- GOAL OF THE EXERCISE -
Examine each line of the data. Copy those that contain the string "Trigger".

Front-end code change data
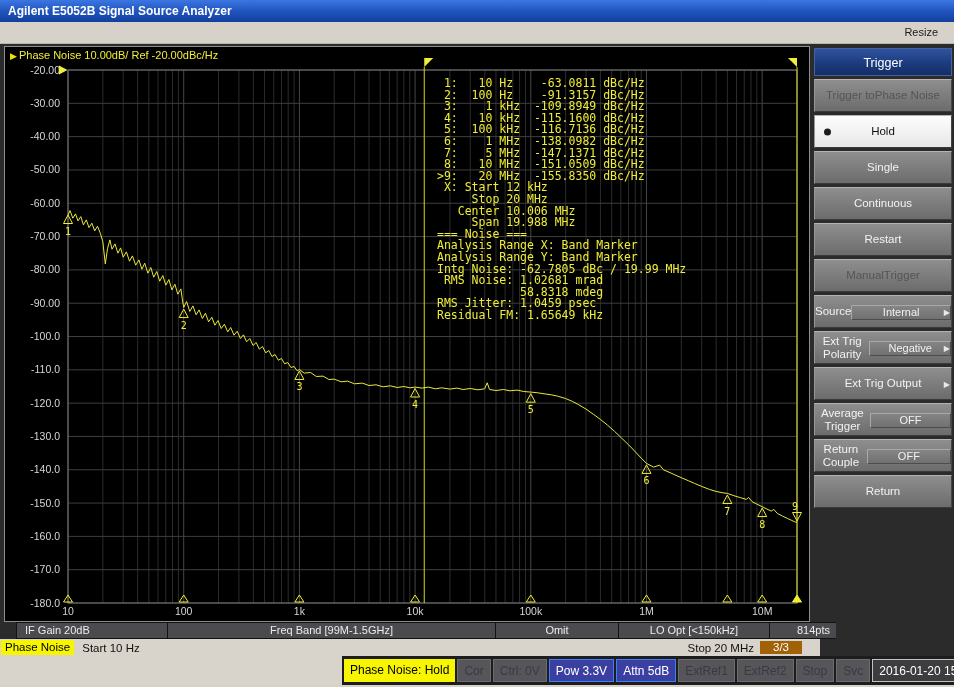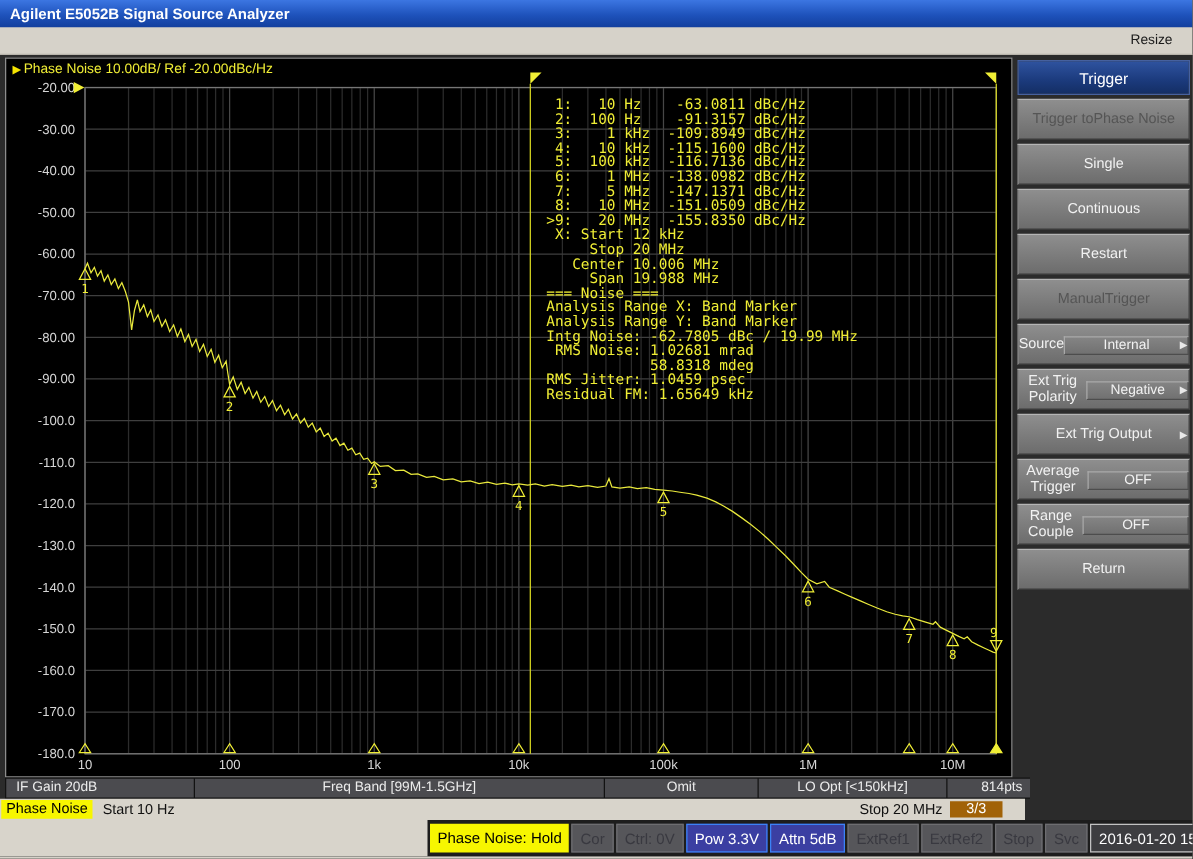--- a/index.html
+++ b/index.html
@@ -39,21 +39,21 @@
   .mbtn.selected { background:linear-gradient(180deg,#fdfdfd,#e7e7e7); color:#101010; }
   .mbtn.disabled { color:#555; }
   .mval { width:120px; height:15px; line-height:13px; margin-top:1px; font-size:11px;
     background:linear-gradient(180deg,#848484,#717171);
     border:1px solid; border-color:#a9a9a9 #4d4d4d #4d4d4d #a9a9a9; }
   .bullet { position:absolute; left:9px; top:50%; transform:translateY(-50%);
     width:7px; height:7px; border-radius:50%; background:#1c1c1c; }
   .marrow { position:absolute; right:1px; top:50%; transform:translateY(-50%);
     font-size:8px; color:#e8e8e8; }
 
-  .toolbar { position:absolute; top:578px; left:4px; width:820px; height:17px;
+  .toolbar { position:absolute; top:578px; left:16px; width:820px; height:17px;
     background:#121212; display:flex; gap:1px; padding:1px 0 1px 1px; }
   .tchip { background:#4b4b4f; color:#ececec; font-size:11px; line-height:15px;
     height:15px; overflow:hidden; white-space:nowrap; }
   .tchip:nth-child(1){ width:150px; padding-left:8px; }
   .tchip:nth-child(2){ width:327px; text-align:center; }
   .tchip:nth-child(3){ width:122px; text-align:center; }
   .tchip:nth-child(4){ width:150px; text-align:center; }
   .tchip:nth-child(5){ width:66px; text-align:right; padding-right:6px; }
 
   .statusrow { position:absolute; top:595px; left:0; width:820px; height:17px;
@@ -248,20 +248,24 @@
     <div class="readout" id="readout"><div> 1:   10 Hz    -63.0811 dBc/Hz</div><div> 2:  100 Hz    -91.3157 dBc/Hz</div><div> 3:    1 kHz  -109.8949 dBc/Hz</div><div> 4:   10 kHz  -115.1600 dBc/Hz</div><div> 5:  100 kHz  -116.7136 dBc/Hz</div><div> 6:    1 MHz  -138.0982 dBc/Hz</div><div> 7:    5 MHz  -147.1371 dBc/Hz</div><div> 8:   10 MHz  -151.0509 dBc/Hz</div><div>&gt;9:   20 MHz  -155.8350 dBc/Hz</div><div> X: Start 12 kHz</div><div>     Stop 20 MHz</div><div>   Center 10.006 MHz</div><div>     Span 19.988 MHz</div><div>=== Noise ===</div><div>Analysis Range X: Band Marker</div><div>Analysis Range Y: Band Marker</div><div>Intg Noise: -62.7805 dBc / 19.99 MHz</div><div> RMS Noise: 1.02681 mrad</div><div>            58.8318 mdeg</div><div>RMS Jitter: 1.0459 psec</div><div>Residual FM: 1.65649 kHz</div></div>
   </div>
 
   <div class="sidepanel">
     <div class="panel-header">Trigger</div>
     <div id="menu-items">
         <div class="mbtn disabled">
           <div class="lbl">Trigger to</div>
           <div class="lbl">Phase Noise</div>
         </div>
+        <div class="mbtn selected">
+          <div class="lbl">Hold</div>
+          <span class="bullet"></span>
+        </div>
         <div class="mbtn">
           <div class="lbl">Single</div>
         </div>
         <div class="mbtn">
           <div class="lbl">Continuous</div>
         </div>
         <div class="mbtn">
           <div class="lbl">Restart</div>
         </div>
         <div class="mbtn disabled">
@@ -280,21 +284,21 @@
         </div>
         <div class="mbtn">
           <div class="lbl">Ext Trig Output</div>
           <span class="marrow">▶</span>
         </div>
         <div class="mbtn">
           <div class="lbl">Average Trigger</div>
           <div class="mval">OFF</div>
         </div>
         <div class="mbtn">
-          <div class="lbl">Range Couple</div>
+          <div class="lbl">Return Couple</div>
           <div class="mval">OFF</div>
         </div>
         <div class="mbtn">
           <div class="lbl">Return</div>
         </div>
       </div>
   </div>
 
   <div class="toolbar" id="toolbar">
       <div class="tchip">IF Gain 20dB</div>

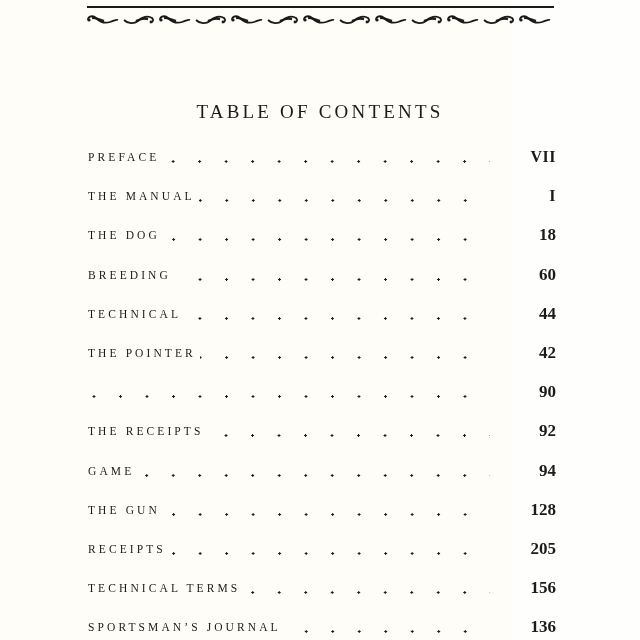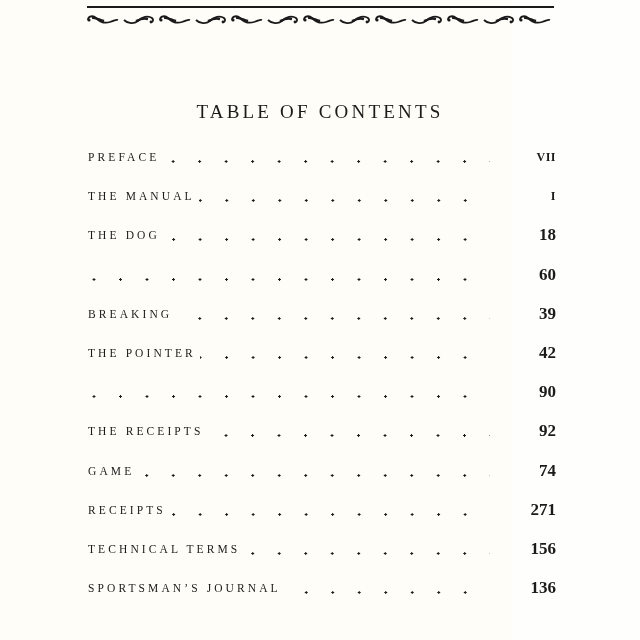--- a/index.html
+++ b/index.html
@@ -89,21 +89,21 @@
     .toc-page {
       font-size: 17px;
       line-height: 22px;
       min-width: 40px;
       text-align: right;
       color: #1c1b19;
       font-variant-numeric: oldstyle-nums;
       font-weight: bold;
     }
     .toc-page.roman {
-      font-size: 12px;
+      font-size: 16px;
       letter-spacing: 0.5px;
       font-weight: bold;
     }
   </style>
 </head>
 <body>
 
 <div class="page">
   <div class="top-rule"></div>
 
@@ -147,51 +147,57 @@
       <span class="toc-label">THE MANUAL</span>
       <span class="toc-leader"></span>
       <span class="toc-page roman">I</span>
     </li>
     <li class="toc-row">
       <span class="toc-label">THE DOG</span>
       <span class="toc-leader"></span>
       <span class="toc-page">18</span>
     </li>
     <li class="toc-row">
+      <span class="toc-label">BREEDING</span>
       <span class="toc-leader"></span>
       <span class="toc-page">60</span>
     </li>
     <li class="toc-row">
-      <span class="toc-label">BREAKING</span>
-      <span class="toc-leader"></span>
-      <span class="toc-page">39</span>
+      <span class="toc-label">TECHNICAL</span>
+      <span class="toc-leader"></span>
+      <span class="toc-page">44</span>
     </li>
     <li class="toc-row">
       <span class="toc-label">THE POINTER</span>
       <span class="toc-leader"></span>
       <span class="toc-page">42</span>
     </li>
     <li class="toc-row">
       <span class="toc-leader"></span>
       <span class="toc-page">90</span>
     </li>
     <li class="toc-row">
       <span class="toc-label">THE RECEIPTS</span>
       <span class="toc-leader"></span>
       <span class="toc-page">92</span>
     </li>
     <li class="toc-row">
       <span class="toc-label">GAME</span>
       <span class="toc-leader"></span>
-      <span class="toc-page">74</span>
+      <span class="toc-page">94</span>
+    </li>
+    <li class="toc-row">
+      <span class="toc-label">THE GUN</span>
+      <span class="toc-leader"></span>
+      <span class="toc-page">128</span>
     </li>
     <li class="toc-row">
       <span class="toc-label">RECEIPTS</span>
       <span class="toc-leader"></span>
-      <span class="toc-page">271</span>
+      <span class="toc-page">205</span>
     </li>
     <li class="toc-row">
       <span class="toc-label">TECHNICAL TERMS</span>
       <span class="toc-leader"></span>
       <span class="toc-page">156</span>
     </li>
     <li class="toc-row">
       <span class="toc-label">SPORTSMAN’S JOURNAL</span>
       <span class="toc-leader"></span>
       <span class="toc-page">136</span>

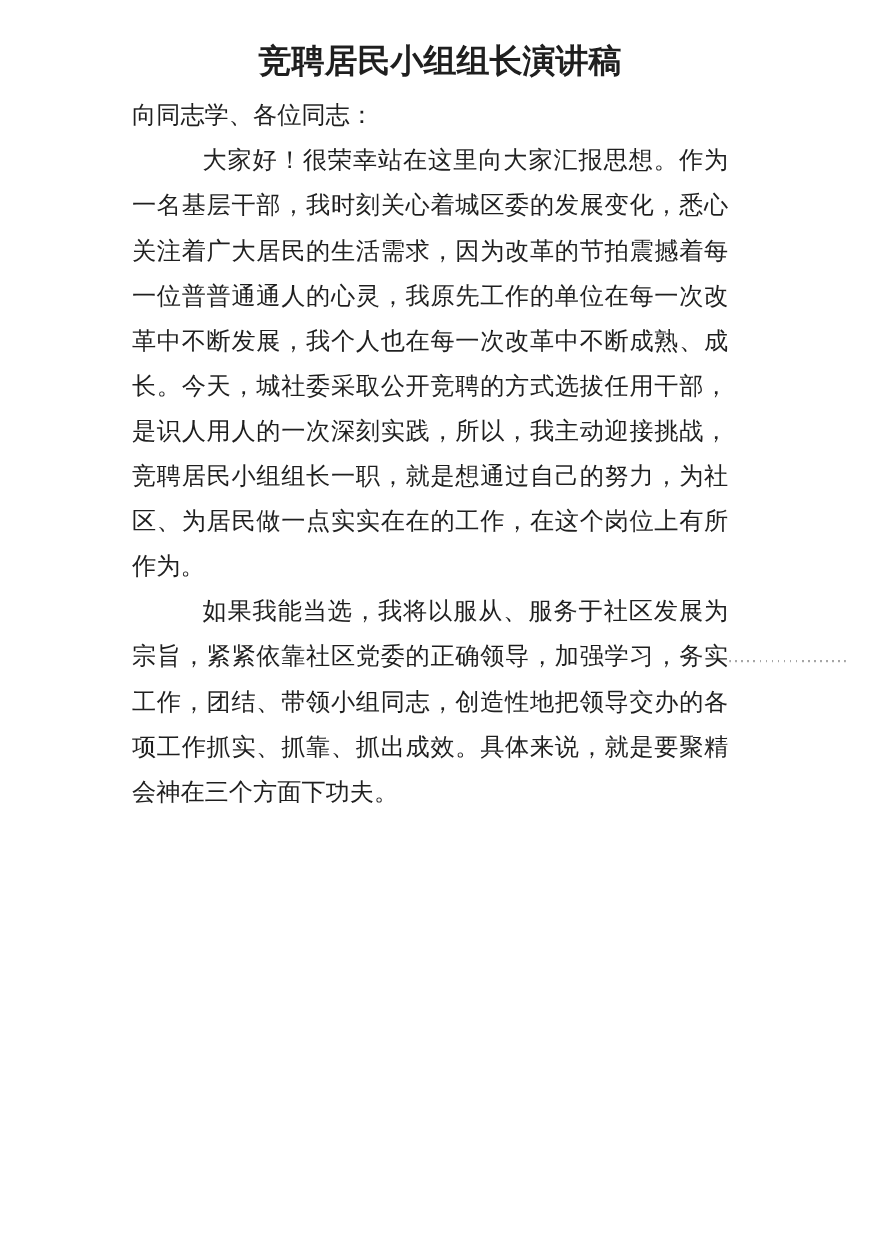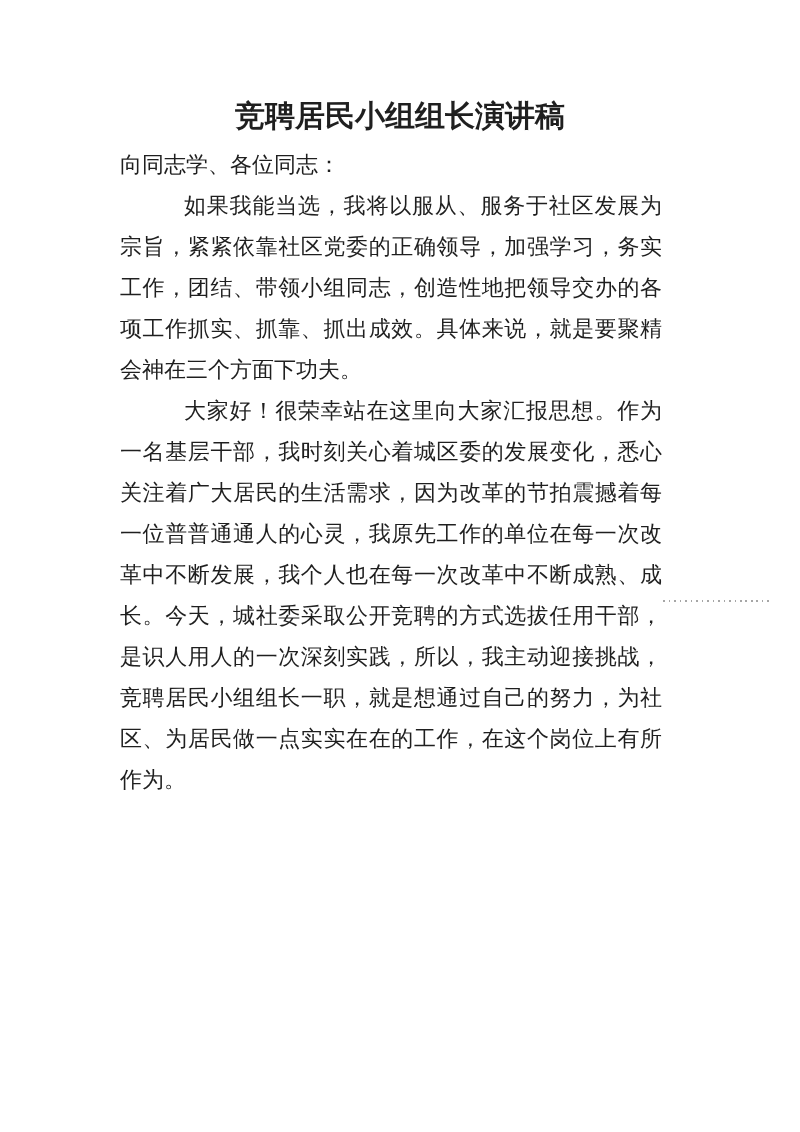--- a/index.html
+++ b/index.html
@@ -17,21 +17,21 @@
     position:relative;
     width:800px;
     height:1132px;
     background: var(--page_background);
     overflow:hidden;
     z-index:0;
     font-family:"Liberation Serif", serif;
   }
   .doc-title{
     margin:0;
-    padding-top:98px;
+    padding-top:38px;
     text-align:center;
     font-size:30px;
     line-height:36px;
     font-weight:bold;
     color:var(--text);
     font-family:"Liberation Serif", serif;
   }
   .content{
     margin:10px 138px 0 120px;
   }
@@ -73,17 +73,17 @@
 
 <div class="page">
 
 
   <div class="dotted-line"></div>
 
   <h1 class="doc-title">竞聘居民小组组长演讲稿</h1>
 
   <div class="content">
       <p class="para">向同志学、各位同志：</p>
+      <p class="para indent">大家好！很荣幸站在这里向大家汇报思想。作为一名基层干部，我时刻关心着城区委的发展变化，悉心关注着广大居民的生活需求，因为改革的节拍震撼着每一位普普通通人的心灵，我原先工作的单位在每一次改革中不断发展，我个人也在每一次改革中不断成熟、成长。今天，城社委采取公开竞聘的方式选拔任用干部，是识人用人的一次深刻实践，所以，我主动迎接挑战，竞聘居民小组组长一职，就是想通过自己的努力，为社区、为居民做一点实实在在的工作，在这个岗位上有所作为。</p>
       <p class="para indent">如果我能当选，我将以服从、服务于社区发展为宗旨，紧紧依靠社区党委的正确领导，加强学习，务实工作，团结、带领小组同志，创造性地把领导交办的各项工作抓实、抓靠、抓出成效。具体来说，就是要聚精会神在三个方面下功夫。</p>
-      <p class="para indent">大家好！很荣幸站在这里向大家汇报思想。作为一名基层干部，我时刻关心着城区委的发展变化，悉心关注着广大居民的生活需求，因为改革的节拍震撼着每一位普普通通人的心灵，我原先工作的单位在每一次改革中不断发展，我个人也在每一次改革中不断成熟、成长。今天，城社委采取公开竞聘的方式选拔任用干部，是识人用人的一次深刻实践，所以，我主动迎接挑战，竞聘居民小组组长一职，就是想通过自己的努力，为社区、为居民做一点实实在在的工作，在这个岗位上有所作为。</p>
     </div>
 
 </div>
 
 </body></html>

- EXERCISE OUTPUT -
     <div class="panel-header">Trigger</div>
           <div class="lbl">Trigger to</div>
           <div class="lbl">Average Trigger</div>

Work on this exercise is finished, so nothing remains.